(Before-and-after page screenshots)
++++++++++
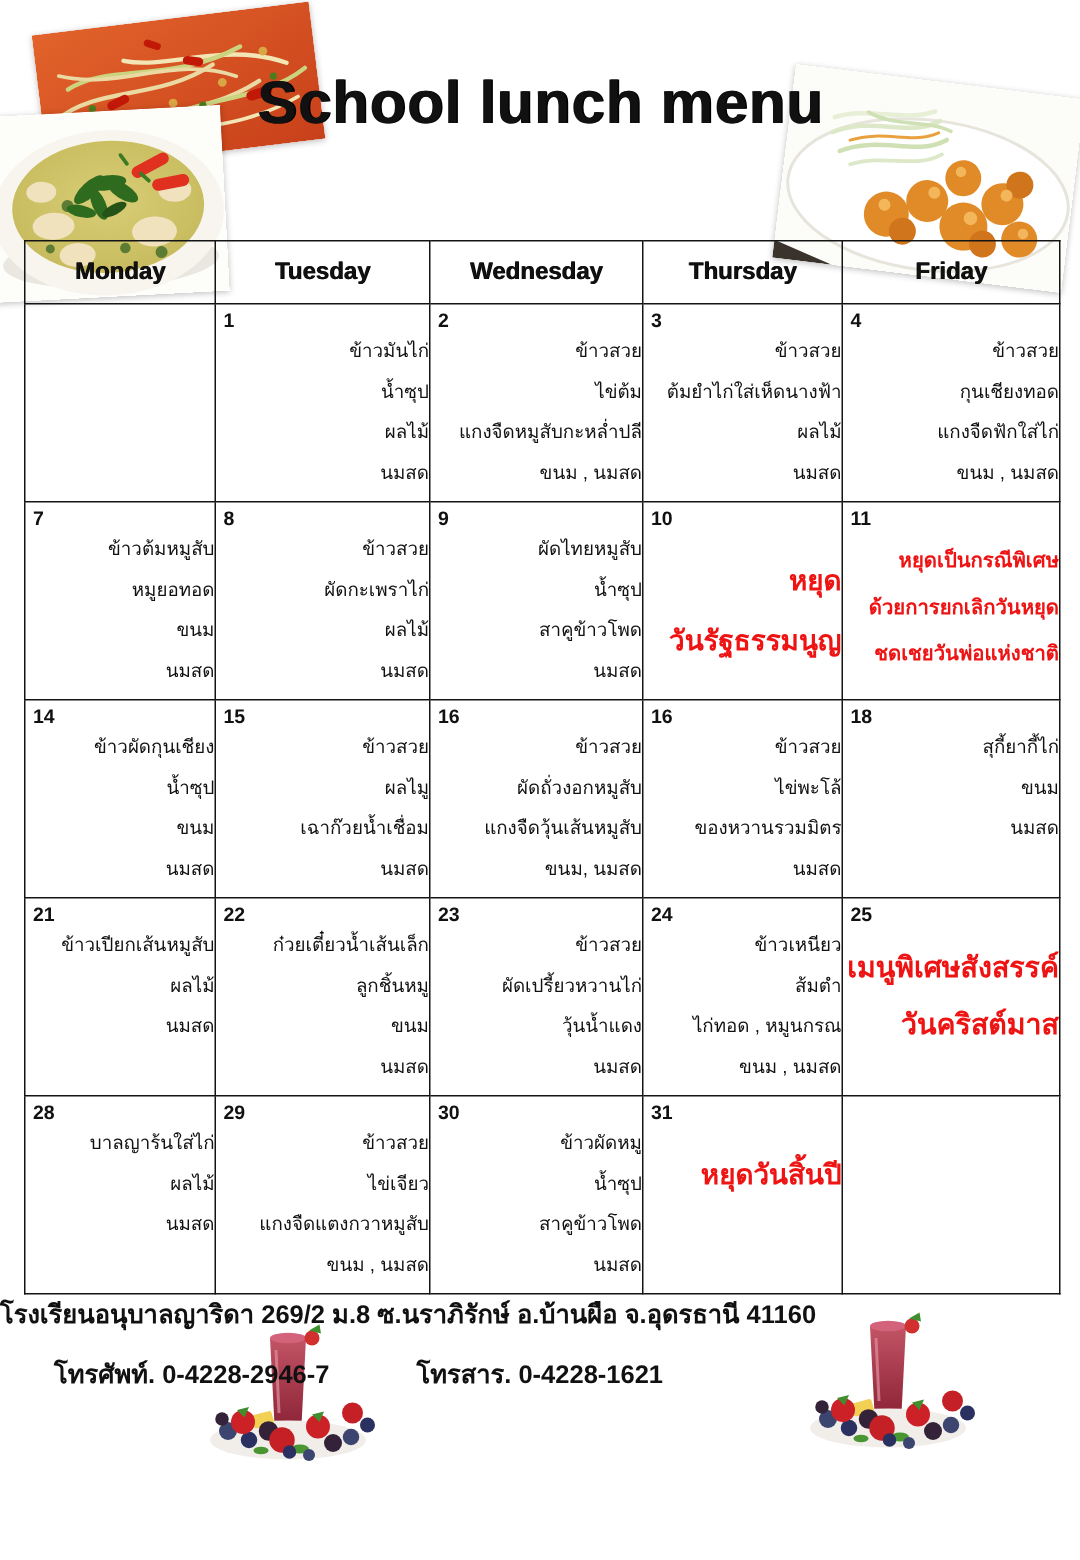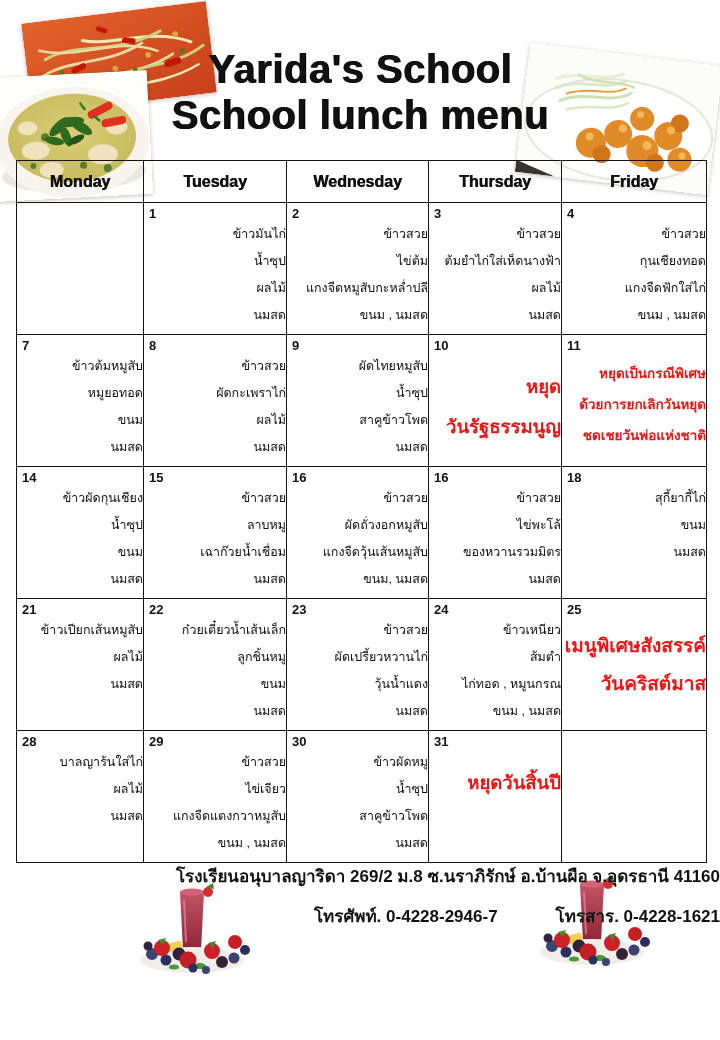--- a/index.html
+++ b/index.html
@@ -45,21 +45,21 @@
     font-size:13px; font-weight:600; line-height:15px;
   }
   .menu { text-align:right; font-size:12.5px; line-height:27px; }
   .menu.holiday-lg, .menu.holiday-md, .menu.holiday-sm {
     color:var(--holiday-color,#ee1414); font-weight:700;
   }
   .menu.holiday-lg { font-size:18.5px; line-height:40px; padding-top:14px; }
   .menu.holiday-md { font-size:19px; line-height:38px; padding-top:10px; }
   .menu.holiday-sm { font-size:13.5px; line-height:31px; padding-top:5px; }
   
-  .footer { position:absolute; left:0; right:0; top:862px; z-index:2; text-align:right; }
+  .footer { position:absolute; left:0; right:0; top:862px; z-index:2; text-align:left; }
   .address { font-size:17px; font-weight:700; }
   .contact-row { margin-top:13px; font-size:17px; font-weight:700;padding-left:36px; }
   .contact-row span { display:inline-block; }
   .contact-row .gap { width:58px; }
   .hidden-defs { position:absolute; width:0; height:0; overflow:hidden; }
 </style>
 </head>
 <body>
 
 <div class="page">
@@ -209,21 +209,20 @@
           <circle cx="128" cy="88" r="4.5"></circle>
         <circle cx="150" cy="70" r="4"></circle>
           <circle cx="118" cy="58" r="3.5"></circle>
           <circle cx="164" cy="94" r="3.5"></circle>
       </g>
     </svg>
   </div>
 
 
   <div class="title">
-    <div>Yarida's School</div>
     <div>School lunch menu</div>
   </div>
 
   <table class="calendar">
     <colgroup>
       <col style="width:127px">
         <col style="width:143px">
         <col style="width:142px">
       <col style="width:133px">
         <col style="width:145px">
@@ -331,21 +330,21 @@
               <div class="menu-line">ข้าวผัดกุนเชียง</div>
               <div class="menu-line">น้ำซุป</div>
               <div class="menu-line">ขนม</div>
               <div class="menu-line">นมสด</div>
             </div>
           </td>
           <td>
             <div class="day-num">15</div>
             <div class="menu">
               <div class="menu-line">ข้าวสวย</div>
-              <div class="menu-line">ลาบหมู</div>
+              <div class="menu-line">ผลไมู</div>
               <div class="menu-line">เฉาก๊วยน้ำเชื่อม</div>
               <div class="menu-line">นมสด</div>
             </div>
           </td>
           <td>
             <div class="day-num">16</div>
             <div class="menu">
               <div class="menu-line">ข้าวสวย</div>
               <div class="menu-line">ผัดถั่วงอกหมูสับ</div>
               <div class="menu-line">แกงจืดวุ้นเส้นหมูสับ</div>

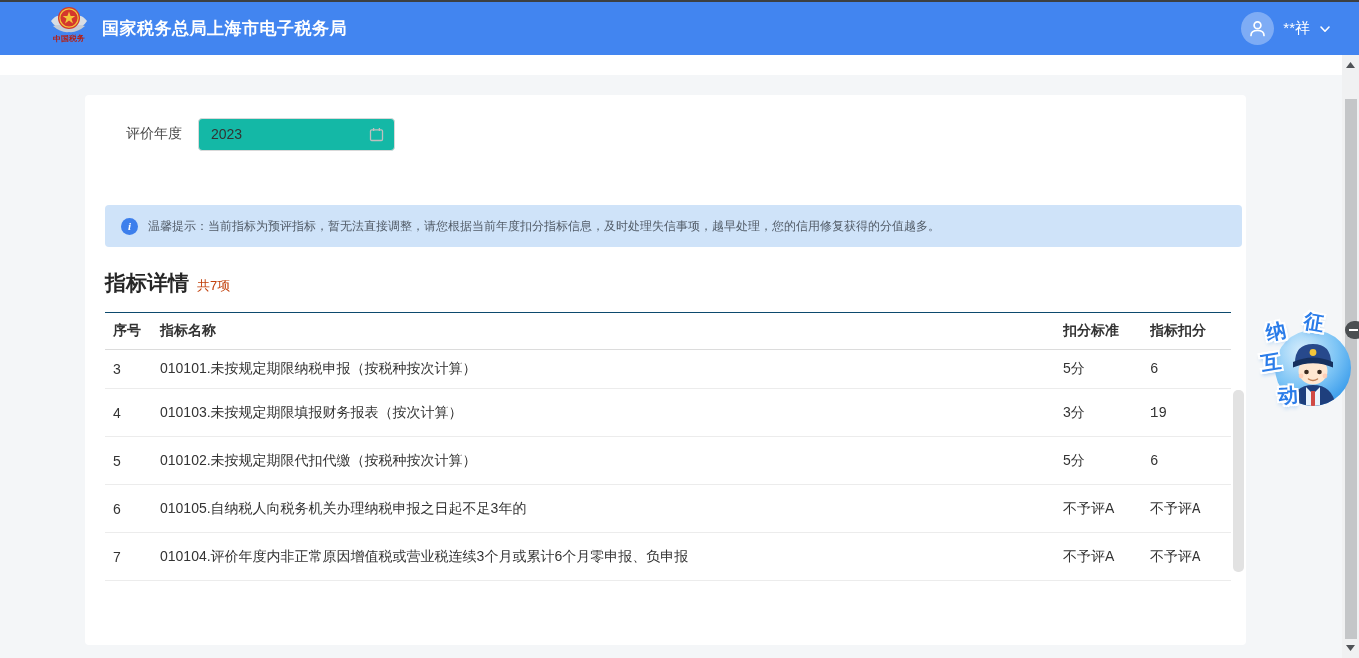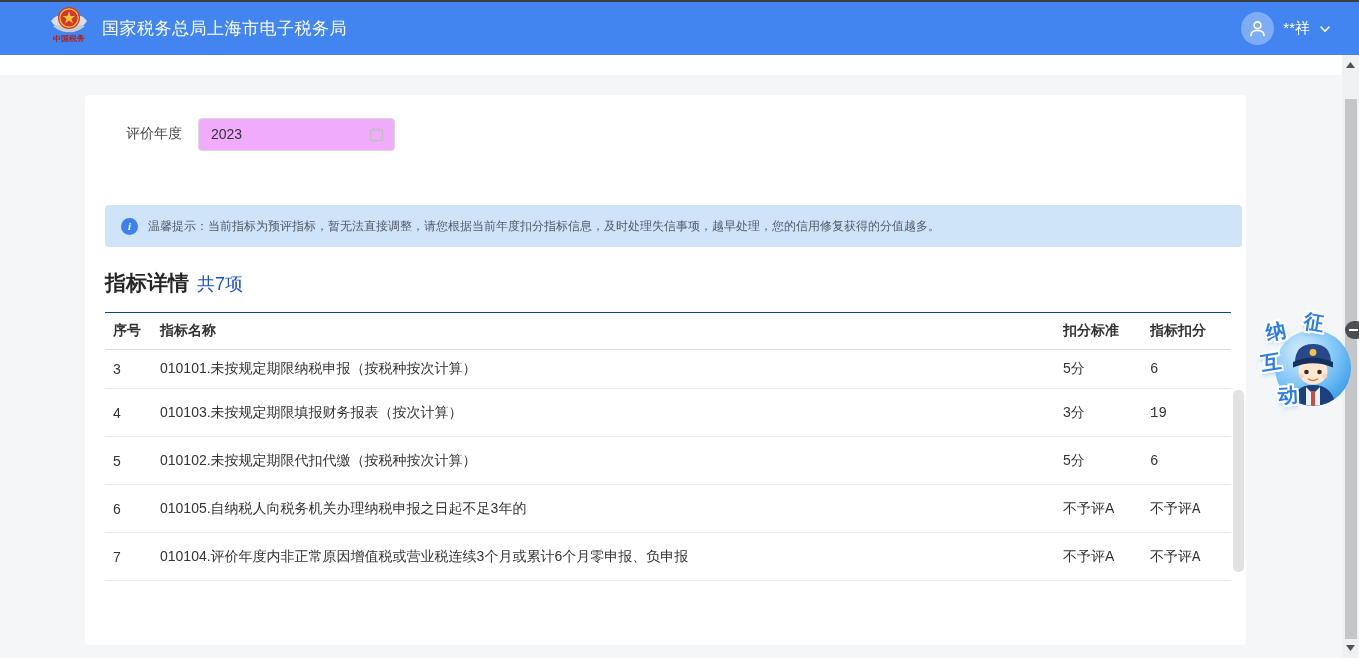--- a/index.html
+++ b/index.html
@@ -12,21 +12,21 @@
   }
   .window-top-edge { position:absolute; top:0; left:0; width:1359px; height:2px; background:#3c3f41; z-index:60; }
 
   
   .app-header {
     position:absolute; top:2px; left:0; width:1359px; height:53px;
     background:#4285F0; display:flex; align-items:center; z-index:50;
   }
   .logo-wrap { margin-left:46px; width:46px; height:48px; position:relative; display:flex; flex-direction:column; align-items:center; }
   .logo-script { font-size:8px; color:#b51f14; font-weight:bold; letter-spacing:0; line-height:8px; transform:scaleY(.95) rotate(-2deg); }
-  .header-title { color:#ffffff; font-size:17px; font-weight:normal; margin-left:10px; letter-spacing:.5px; }
+  .header-title { color:#ffffff; font-size:17px; font-weight:bold; margin-left:10px; letter-spacing:.5px; }
   .header-user { position:absolute; right:28px; top:0; height:53px; display:flex; align-items:center; gap:9px; cursor:pointer; }
   .avatar {
     width:33px; height:33px; border-radius:50%;
     background:rgba(255,255,255,.32);
     display:flex; align-items:center; justify-content:center;
   }
   .user-name { color:#ffffff; font-size:15px; }
   .chevron { width:12px; height:12px; }
 
   
@@ -37,42 +37,42 @@
   .card {
     position:absolute; left:85px; top:95px; width:1161px; height:550px;
     background:#ffffff; border-radius:4px;
   }
 
   
   .filter-row { position:absolute; left:41px; top:24px; height:30px; display:flex; align-items:center; }
   .filter-label { font-size:14px; color:#4a4a4a; margin-right:16px; }
   .year-input {
     width:197px; height:33px; border:1px solid #d9d9d9; border-radius:4px;
-    display:flex; align-items:center; padding:0 10px 0 12px; background:#f0abfc; cursor:pointer;
+    display:flex; align-items:center; padding:0 10px 0 12px; background:#14b8a6; cursor:pointer;
   }
   .year-value { flex:1; font-size:14px; color:#333; }
   .calendar-icon { width:15px; height:15px; }
 
   
   .notice {
     position:absolute; left:20px; top:110px; width:1137px; height:42px;
     background:#cfe3f9; border-radius:4px;
     display:flex; align-items:center; padding:0 16px;
   }
   .info-icon {
     width:17px; height:17px; border-radius:50%; background:#3d7fec; color:#fff;
     font-size:11px; font-weight:bold; display:flex; align-items:center; justify-content:center;
     font-family:"Liberation Serif","DejaVu Serif",serif; font-style:italic; flex:0 0 auto;
   }
   .notice-text { font-size:12px; color:#525c68; margin-left:10px; white-space:nowrap; }
 
   
   .section-header { position:absolute; left:20px; top:174px; display:flex; align-items:baseline; }
   .section-title { font-size:21px; font-weight:bold; color:#262626; }
-  .section-count { font-size:18px; color:#1d4ed8; margin-left:8px; }
+  .section-count { font-size:13px; color:#c2410c; margin-left:8px; }
 
   
   .table-area { position:absolute; left:20px; top:217px; width:1126px; }
   .t-row { display:flex; align-items:center; border-bottom:1px solid #ececec; }
   .t-head { height:38px; border-top:1px solid #0c4a6e; border-bottom:1px solid #dcdcdc; }
   .t-head .t-cell { font-weight:bold; color:#333; }
   .t-cell { font-size:14px; color:#333; white-space:nowrap; overflow:hidden; }
   .col-no { width:53px; padding-left:8px; flex:0 0 auto; }
   .col-name { flex:1 1 auto; padding-left:2px; }
   .col-std { width:87px; flex:0 0 auto; }

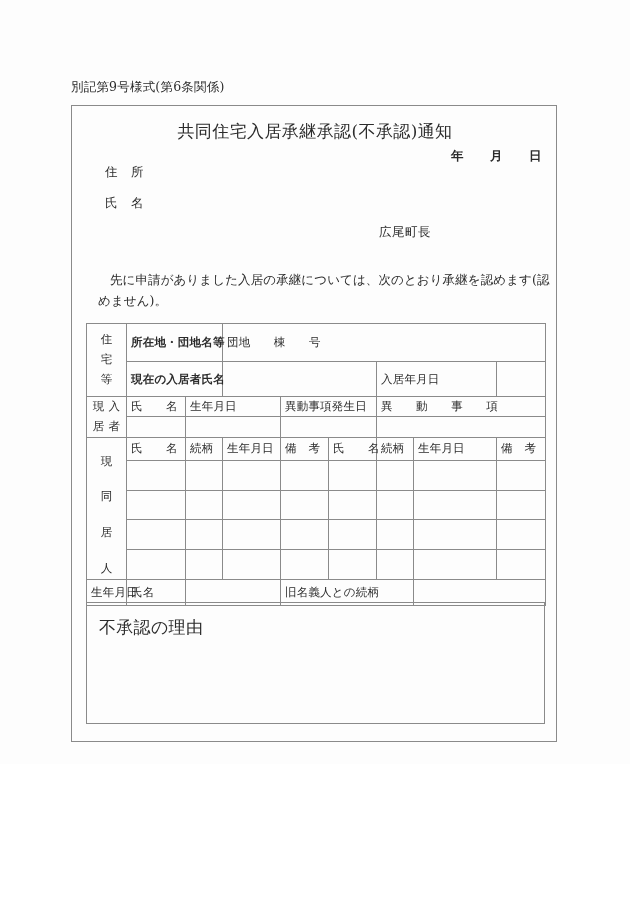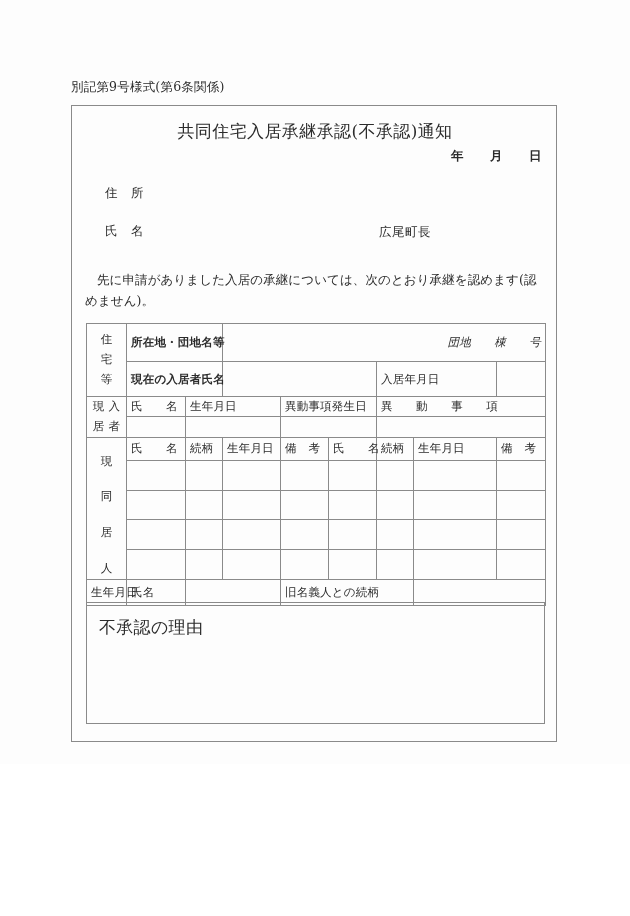--- a/index.html
+++ b/index.html
@@ -66,34 +66,34 @@
   }
   .date-line span { display: inline-block; }
   .date-line .gap { width: 26px; }
 
   .addr-block {
     position: absolute;
     left: 33px;
     top: 58px;
     font-size: 12.5px;
   }
-  .addr-row { margin-bottom: 14px; letter-spacing: 0.5px; margin-top: 21px; }
+  .addr-row { margin-bottom: 14px; letter-spacing: 0.5px; }
 
   .issuer {
     position: absolute;
     left: 307px;
     top: 118px;
     font-size: 12.5px;
     letter-spacing: 0.5px;
     font-family: Liberation Mono, monospace;
   }
 
   .body-text {
     position: absolute;
-    left: 13px;
+    left: 26px;
     top: 163px;
     width: 462px;
     font-size: 12.5px;
     line-height: 1.7;
     text-indent: 12px;
     letter-spacing: 0.1px;
   }
 
   
   table.main {
@@ -115,21 +115,21 @@
   }
   td.vlabel {
     text-align: center;
     line-height: 1.72;
     padding: 0;
   }
   td.vlabel .vch { display: block; }
 
   td.lbl { text-align: left; white-space: nowrap; }
   td.lbl-left { text-align: left; white-space: nowrap; font-weight: bold; }
-  td.lbl-right { text-align: right; white-space: nowrap; padding-right: 10px; font-style: italic; }
+  td.lbl-right { text-align: left; white-space: nowrap; padding-right: 10px; }
   td.blank { }
 
   
   .reason-box {
     position: absolute;
     left: 14px;
     top: 496px;
     width: 459px;
     height: 122px;
     border: 1px solid #8a8a8a;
++++++++++
### TASK ITEM
All that belongs in the answer is the run of lines above from the line containing "display:flex; align-items:center; border-bottom:1px" through the line containing "flex:1 1 auto;", exactly as written.

### RESPONSE TO THIS TASK
   .t-row { display:flex; align-items:center; border-bottom:1px solid #ececec; }
   .t-head { height:38px; border-top:1px solid #0c4a6e; border-bottom:1px solid #dcdcdc; }
   .t-head .t-cell { font-weight:bold; color:#333; }
   .t-cell { font-size:14px; color:#333; white-space:nowrap; overflow:hidden; }
   .col-no { width:53px; padding-left:8px; flex:0 0 auto; }
   .col-name { flex:1 1 auto; padding-left:2px; }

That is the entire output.